By Todd Ceisner
BassFan Editor


After finishing the 2017 Elite Series season with four straight top-50 finishes, including a top-12 cut at the St. Lawrence River, Bernie Schultz was anxious for the 2018 season to get going.

Despite his late-season rally, he missed qualifying for the Angler of the Year championship by 19 points, but he entered the new year with a renewed vigor and no less of a competitive fire than he had when he began fishing Bassmaster events in the mid-1980s.

“I feel like I’m still competitive,” said Schultz, 64. “It’s tough to put four good days together. It’s aggravating because I’ll have three okay days or two good ones and a bad one. I have let victories slip away. It still burns and I want it as bad as anyone.”

This year’s opener didn’t go how he’d hoped – he finished 83rd at Lake Martin – and he’s had plenty of time to rehash everything in his mind. Schultz wasn’t a fan of the long layoff between the first and second Elite Series tournaments and now, with the postponement of the Sabine River tournament, the wait will be lengthened by three more weeks.

By the time the first cast is made at Grand Lake on April 26, it’ll have been 74 days since Takahiro Omori claimed victory at Martin. Granted, the Bassmaster Classic took place the third week of March, but Schultz feels as though B.A.S.S. could’ve done a better job of front-loading the Elite Series schedule.

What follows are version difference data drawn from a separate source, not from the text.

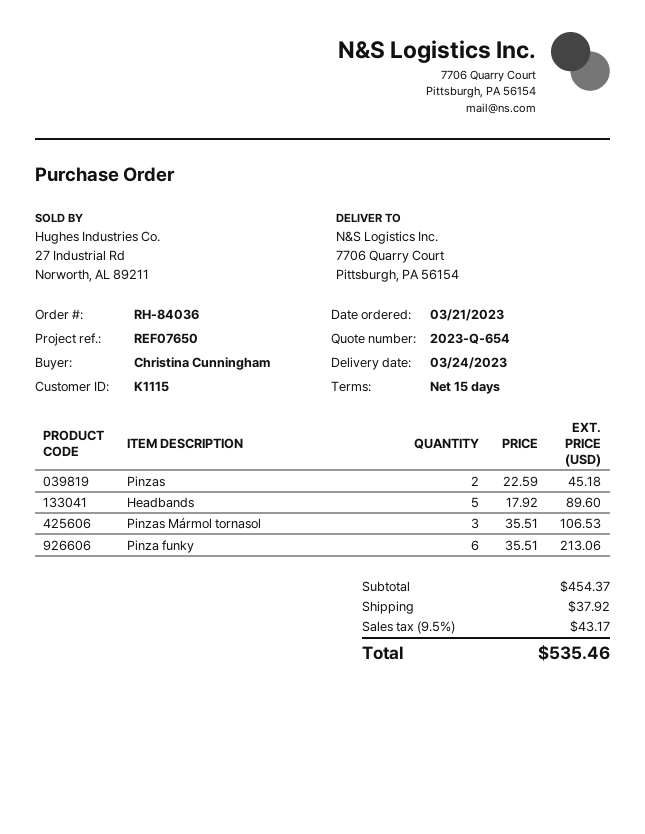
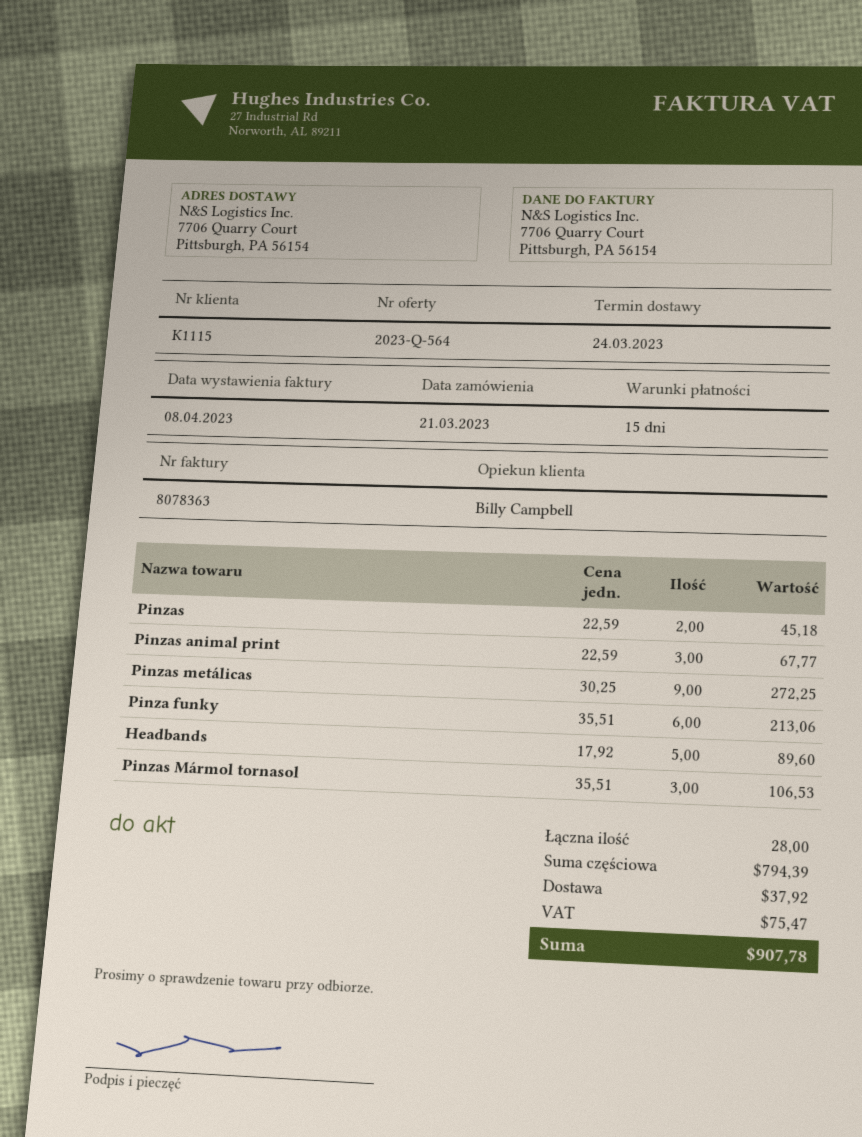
quote number: 2023-Q-654 -> 2023-Q-564
Pinzas animal print: none -> 3 x 22.59 = 67.77
Pinzas metálicas: none -> 9 x 30.25 = 272.25
subtotal: 454.37 -> 794.39
tax: 43.17 -> 75.47
total: 535.46 -> 907.78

“It was horrible,” he said. “It was a really poor scheduling choice by B.A.S.S. and it left a lot of guys frantically trying to prepare for the first event because it was so early. It put undue pressure on boat and outboard manufacturers and anglers who were getting their boats and trucks wrapped. Then to sit for two months was ridiculous. If you’re going to start in the spring, fish the spring. Don’t sit on your duff for two months.”

Sabine Trilogy

Prior to the Elite Series visiting Orange, Texas, in 2013, few bass anglers outside of east Texas and western Louisiana had heard about the Sabine River. Now, it’s become a destination of choice for B.A.S.S. largely due to the crowds the event has drawn. The fishing is challenging and some, including Schultz, compare it not-so-favorably to the Ohio River.

After a stumble at Martin, he knows he needs to bounce back at Grand, where he posted a couple of mid-pack finishes in 2006-07 and had a 32nd-place showing in the 2016 Classic.

“It’s a very important tournament, for sure,” he said. “I don’t want to be in a hole any deeper than I am now.”

When the schedule eventually winds back around to the Sabine – B.A.S.S. officials and local organizers are working to pinpoint new event dates – anglers will not be able to fish Louisiana waters, and that has Schultz unsure of what to expect. Anglers could fish both Louisiana and Texas waters in 2013 and 2015.

He was 58th in 2013 and finished 48th there two years later, fishing entirely different patterns each time.

“The first time it was an all-vegetation thing for me in Taylor Bayou,” he said, “The second time, I was in the Calcasieu (River) fishing wood and undercut banks. I zeroed the last day, even though I caught fish – they just weren’t (14-inch) keepers.”

He drove over the river last week en route to a media junket at Sam Rayburn Reservoir and saw first-hand the impact of the recent rains. He wasn’t surprised B.A.S.S. opted to postpone the tournament.

“The water was running through trees everywhere it was lowland. It was flooded to the hills,” he said.

Martin Rewind

Had the Sabine River event gone on as planned this week, Schultz was expecting some areas to be crowded. It would’ve been a stark contrast to how Lake Martin swallowed up the 110-boat field in the opener.

Reflecting upon his game plan at Martin, Schultz had no regrets about how he fished or the pattern he was on. He exceeded his expectations in terms of catching enough to get a check, but it wound up not being enough.

“I was in the right part of the lake and saw Takahiro (Omori) bounding place to place every day,” he said. “He found the mother lode sweet spots. I figured out what was going on, but didn’t get rewarded.

“I’d go back and crank like I did. I finally caught one over 4 pounds on the fifth day I was there. That was my biggest one of the week and the only one over 3. I didn’t feel bad about my performance. I caught a lot of fish and caught more than the projected cut weight, but it wasn’t enough.”